Output the listing below verbatim, without images.

**Data to examine:**

################

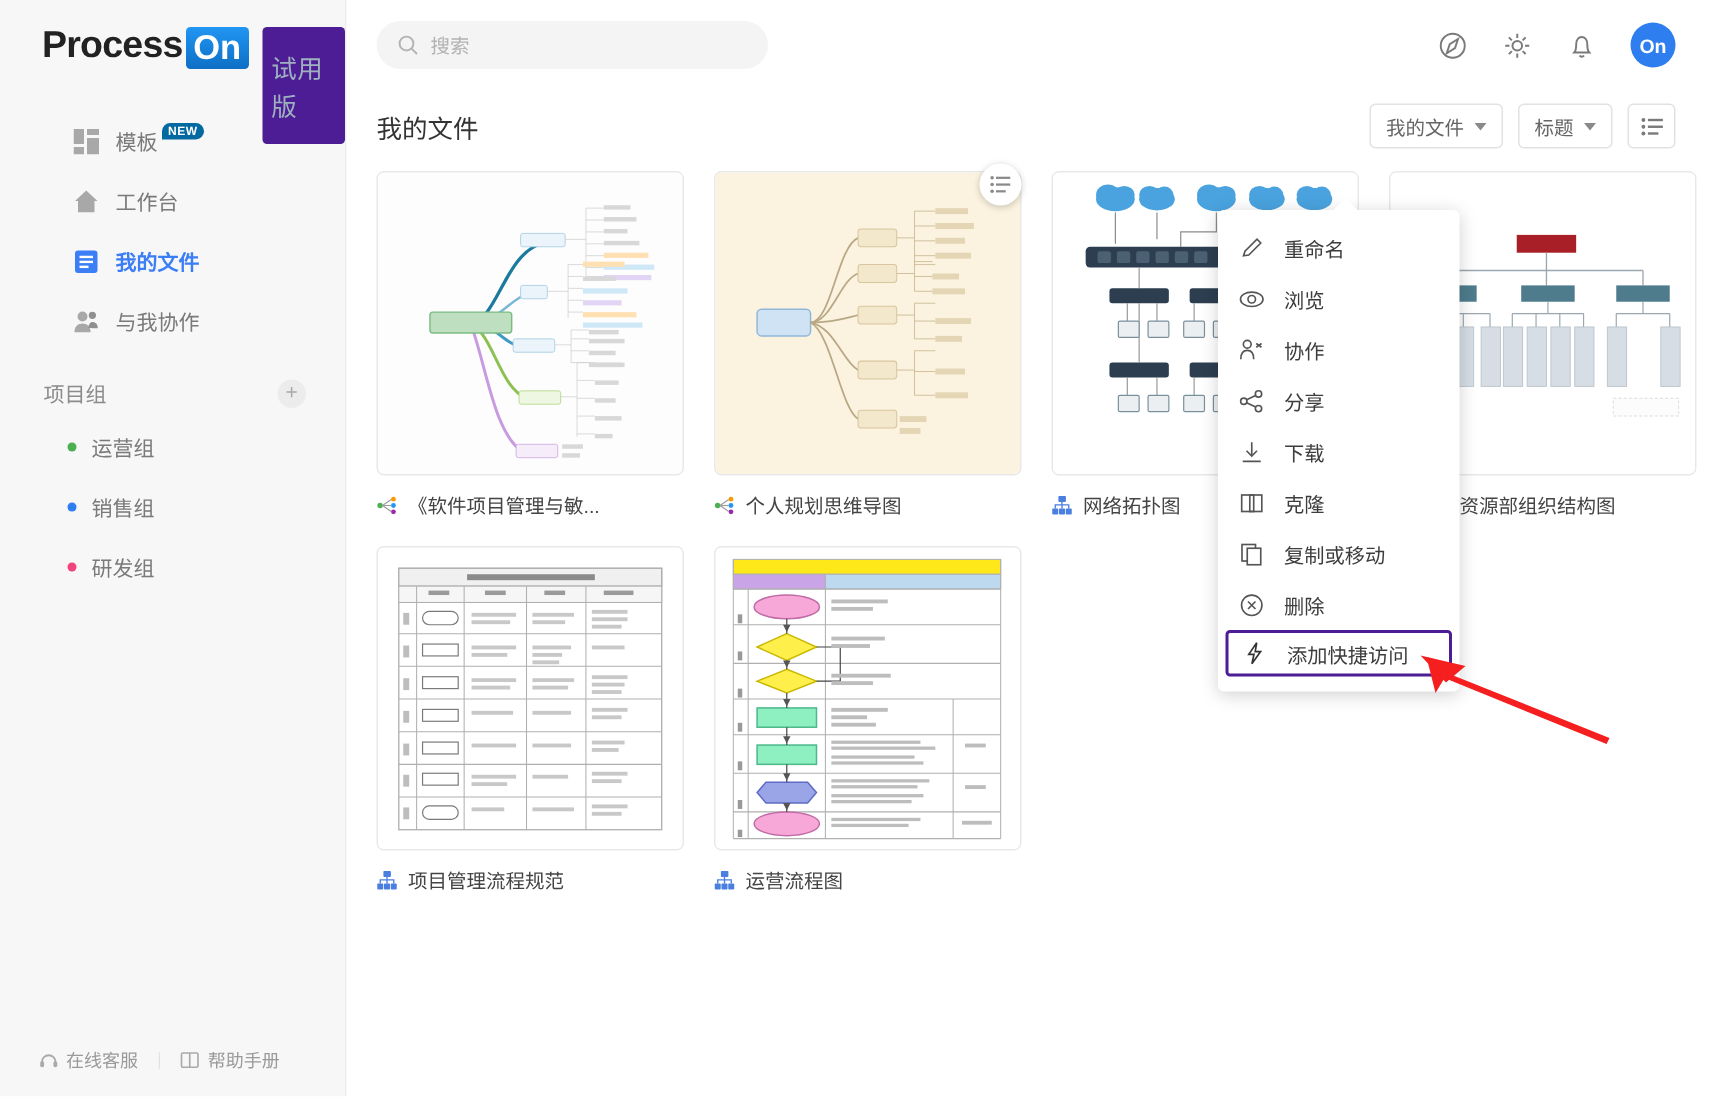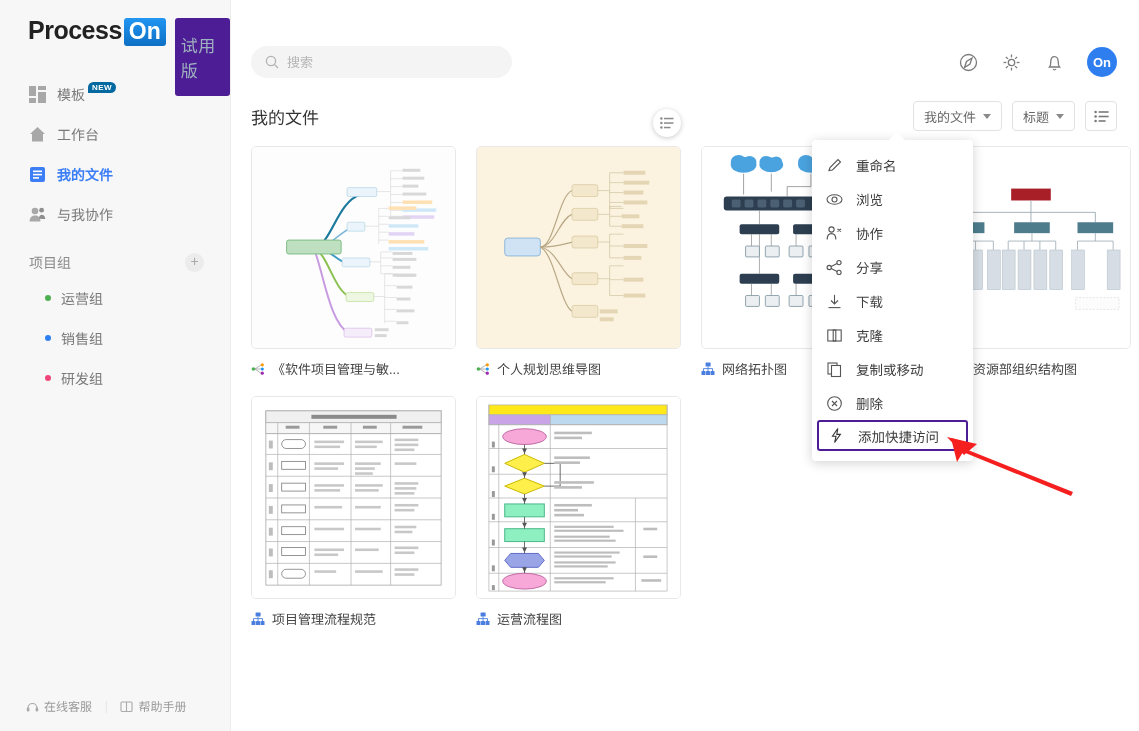--- a/index.html
+++ b/index.html
@@ -66,7 +66,7 @@
 
   
   .main { flex: 1; height: 731px; position: relative; background: #fff; }
-  .topbar { height: 60px; display: flex; align-items: center; padding: 0 22px 0 20px; margin-top: 32px; }
+  .topbar { height: 60px; display: flex; align-items: center; padding: 0 22px 0 20px; }
   .search-box {
     width: 261px; height: 32px; background: #f4f4f4; border-radius: 16px;
     display: flex; align-items: center; padding: 0 14px;

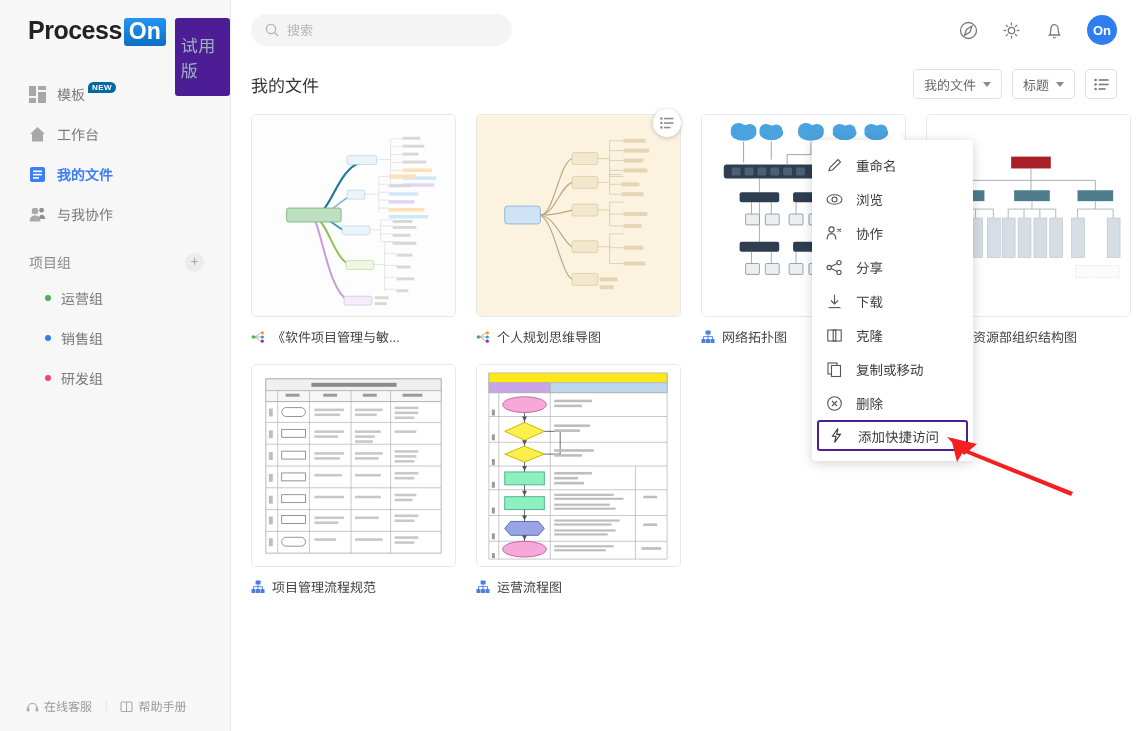--- a/index.html
+++ b/index.html
@@ -31,7 +31,7 @@
     background: #3c7ef5; color: #fff; border: none; border-radius: 4px;
     font-size: 14px; font-family: inherit; cursor: pointer;
   }
-  .nav { margin-top: 22px; }
+  .nav { margin-top: 22px; margin-left: 20px; }
   .nav-item {
     display: flex; align-items: center; height: 40px; padding-left: 29px;
     font-size: 14px; color: #7a7a7a; cursor: pointer; position: relative;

################

**Exercise response:**
--- a/index.html
+++ b/index.html
@@ -66,7 +66,7 @@
 
   
   .main { flex: 1; height: 731px; position: relative; background: #fff; }
-  .topbar { height: 60px; display: flex; align-items: center; padding: 0 22px 0 20px; margin-top: 32px; }
+  .topbar { height: 60px; display: flex; align-items: center; padding: 0 22px 0 20px; }
   .search-box {
     width: 261px; height: 32px; background: #f4f4f4; border-radius: 16px;
     display: flex; align-items: center; padding: 0 14px;

--- a/index.html
+++ b/index.html
@@ -31,7 +31,7 @@
     background: #3c7ef5; color: #fff; border: none; border-radius: 4px;
     font-size: 14px; font-family: inherit; cursor: pointer;
   }
-  .nav { margin-top: 22px; }
+  .nav { margin-top: 22px; margin-left: 20px; }
   .nav-item {
     display: flex; align-items: center; height: 40px; padding-left: 29px;
     font-size: 14px; color: #7a7a7a; cursor: pointer; position: relative;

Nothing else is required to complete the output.